I’ve learnt a lot about corroboration since then. I had to, because the decision not to prosecute didn’t make any sense to me.
The definition of the term corroboration means “to confirm or give support to a statement” and, in my case, that had been achieved from a number of independent sources.
To then be told that it was the wrong sort of corroboration felt as if the goal posts had been moved right out of the playing field, and the sense of injustice I felt was overwhelming; not only had my abuser escaped any consequences for his actions but no one had even bothered to explain to me what the requirements for corroboration actually were.
For those of you who, like me, have taken the term at face value, here is what corroboration means in the context of Scots law: two forms of evidence are required to corroborate every essential element of the charges. So in a rape case the following needs to be provided:
Two forms of evidence that penetration took place.
Two forms of evidence that consent was not given.
Two forms of evidence that the accused knew that consent was not given.
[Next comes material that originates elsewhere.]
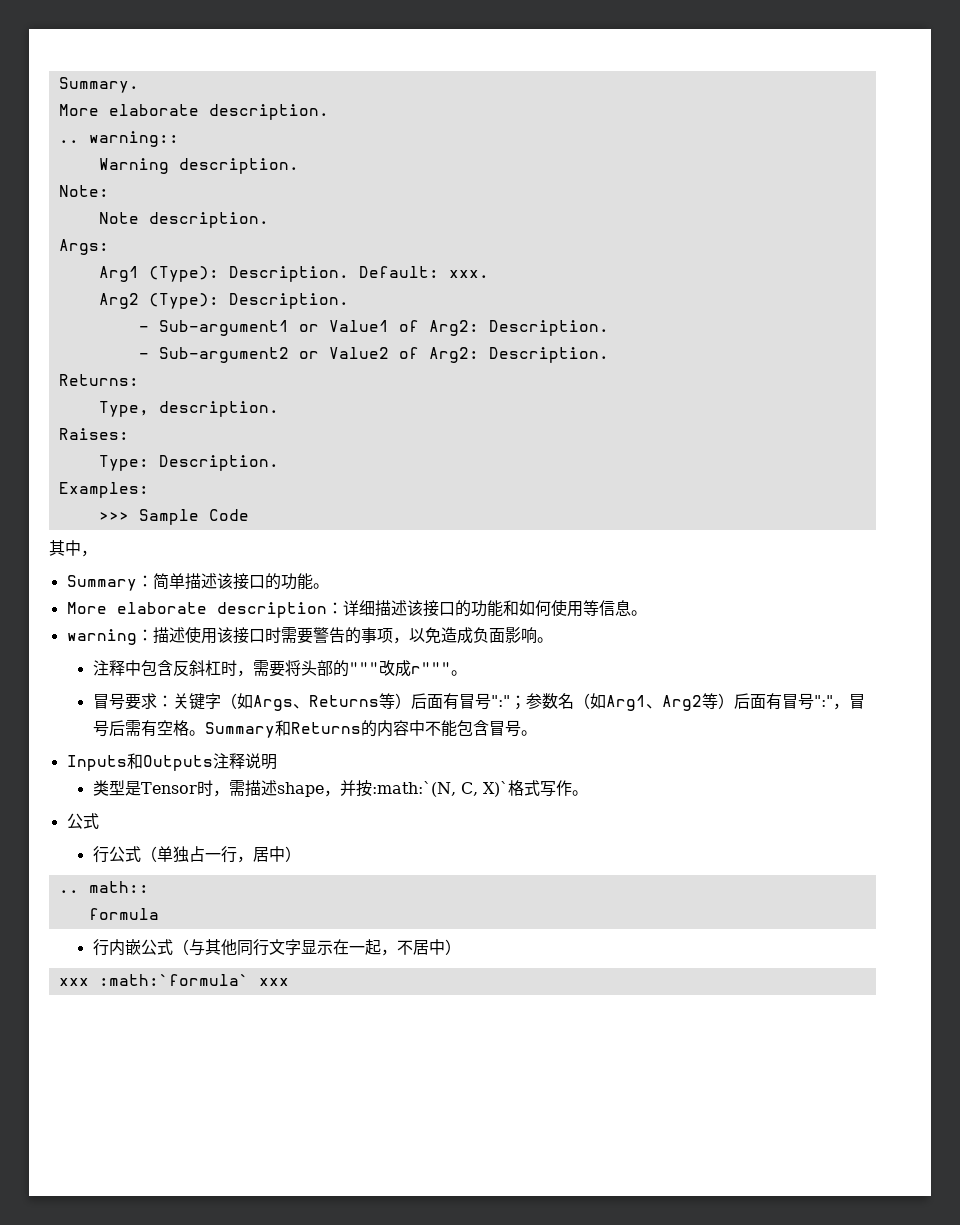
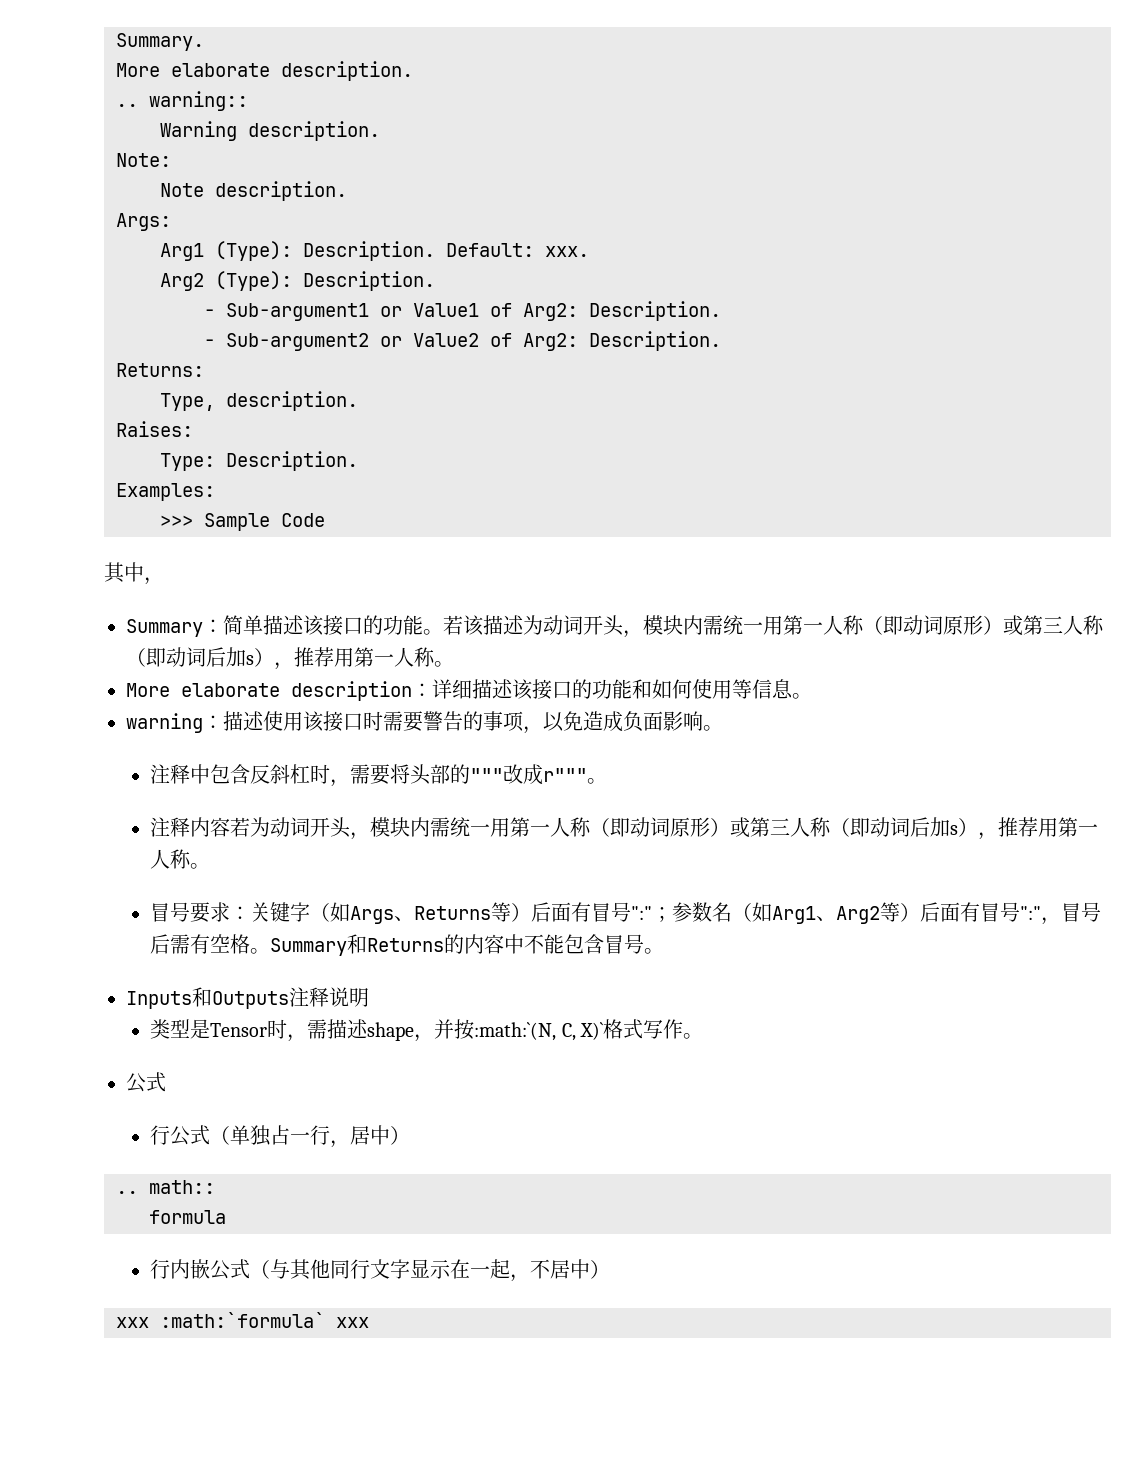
(329, 586) none -> [443,615,1104,638] [126,647,454,670] 若该描述为动词开头，模块内需统一用第一人称（即动词原形）或第三人称（即动词后加s），推荐用第一人称。
(467, 673) none -> [150,817,1099,840] [150,849,211,869] // 注释内容若为动词开头，模块内需统一用第一人称（即动词原形）或第三人称（即动词后加s），推荐用第一人称。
Two forms of evidence that it was the accused who committed the crime.
I wish I had understood that at the time of the investigation because I would have realised from the outset that there was no realistic prospect of success. It wouldn’t have stopped me from trying, but I would have been better equipped to manage my expectations so that the decision, when it came, would not have been so devastating.
In the months afterwards I struggled to find a way forward. I had been told by both members of the police and the Crown Office that if the abuse had happened in England then there would have been a prosecution, because Scotland is unique in its narrow definition of corroboration and in England all forms of evidence would have been considered.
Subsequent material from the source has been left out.